— А где он, этот ваш Пшонь?
— Он такой же наш, как и ваш. В школе, спит в спортзале.
— А ну-ка веди меня к этому пасквилянту! — решительно велел Крикливец.
— Я и сам теперь хотел бы с ним переброситься словом-другим, — сверкнул глазами Гриша.
Мотоциклом не поехали, чтобы преждевременно не спугнуть Пшоня, пошли в школу пешком. Занятий в классах еще не было, потому что школьники помогали убирать кукурузу, в спортзале, улегшись на поролоновых матрацах, сладко спал Пшонь под громкую музыку телевизора, на экране которого слегка одетые девушки (только на ногах толстые полосатые носки) крутили модную аэробику.
Гриша выключил телевизор, и Пшонь сразу проснулся. Сел, недовольно повел заспанными глазами, пошевелил острыми усами.
— В чем дело?
— Ваша фамилия Пшонь? — сурово спросил Крикливец.
— Не Пшонь, а Шпонька! — крикнул тот, но на Крикливца не действовали никакие восклицания.
— Это ваша работа? — показал он листки про динозавров в Веселоярске.
— А если моя, так в чем дело? — подскочил Пшонь.
— Почему же вы подписываете «Шпугутькало»?
— Потому что я Шпонька, а Пугутькало — моя девичья фамилия.
— Ну, чудеса! — хмыкнул Гриша. — Так вы были еще и девицей?
— Не ваше дело, кем я был и кем буду! И нечего тут скалить зубы. Я привык не смотреть на чужие зубы, а показывать свои.
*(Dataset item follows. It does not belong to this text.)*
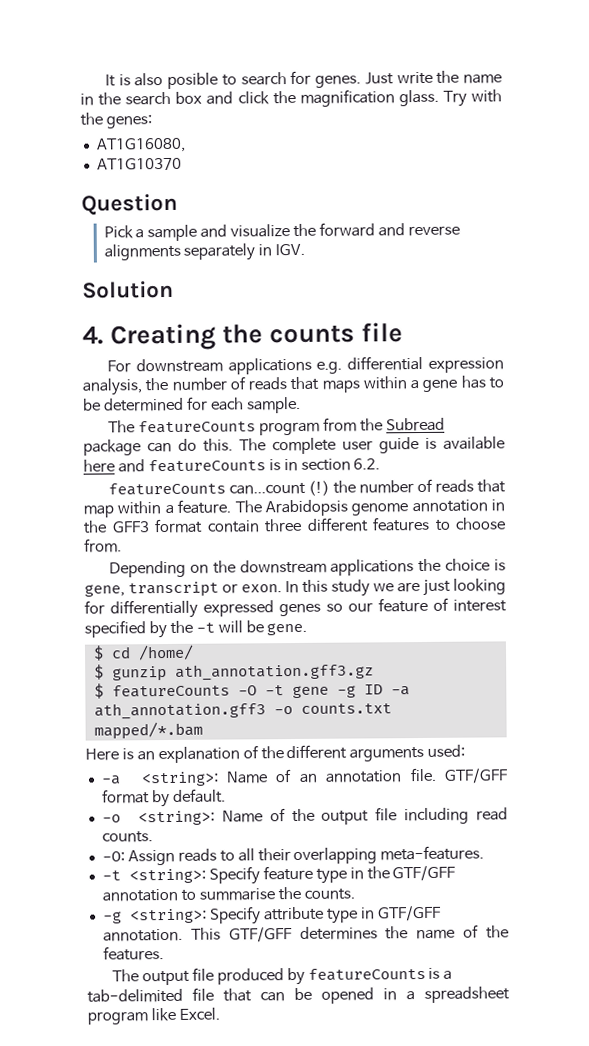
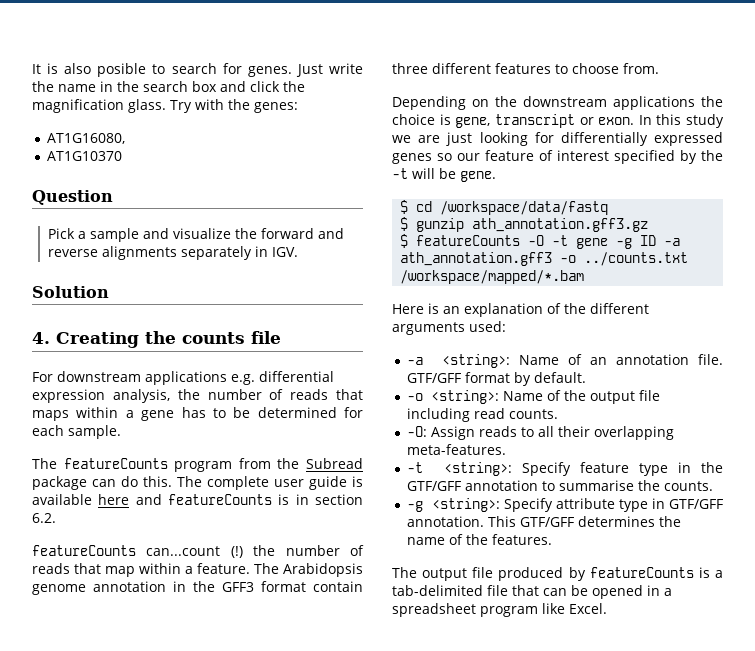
[137,644,194,661] /home/ -> [440,201,609,215] /workspace/data/fastq
[300,703,392,714] [93,721,203,740] counts.txt mapped/*.bam -> [584,252,689,266] [400,270,585,284] ../counts.txt /workspace/mapped/*.bam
— Не видно, — спокойно заметил Гриша.
— Вы еще молоды и не видели, так я уж постараюсь показать!
Крикливец почти с любопытством рассматривал Пшоня.
— Послушайте, — хмуря брови, сказал он, — вы понимаете, что ваша деятельность противозаконна? Я официально предупреждаю вас…
— Го-го! — нацеливаясь на него усами, посмеялся Пшонь. — От предупреждений еще ни у кого живот не болел. А я тут наведу порядок! Пришли — вот и хорошо. Я сам уже хотел идти либо к одному председателю, либо к другому. Мне нужны доски.
— Собираетесь умирать? — поинтересовался Гриша.
— Что значит — умирать?
— Тогда зачем же доски? Я думал, на гроб.
— Меня никому похоронить не удастся! Я очень живучий!
Окуней бы на тебя ловить, подумал Гриша, но одернул себя за такие несусветные мысли, потому что его общественное положение не давало права сравнивать человека с наживкой, даже такого, как Пшонь. А какую кару можно было бы для него придумать? Если блоху увеличить в тысячу раз, она станет такой, как сковородка. Вот бы такое миллионокусачее чудовище напустить на этого кляузника! Это был бы уже не детский талатай.
Гриша с надеждой посмотрел на Крикливца: может, хоть тот как-то напугает этого нахала? Но Крикливец, видно, тоже впервые в жизни встретился с таким экземпляром людской породы и немного даже растерялся. А Пшонь тем временем еще сильнее распоясывался.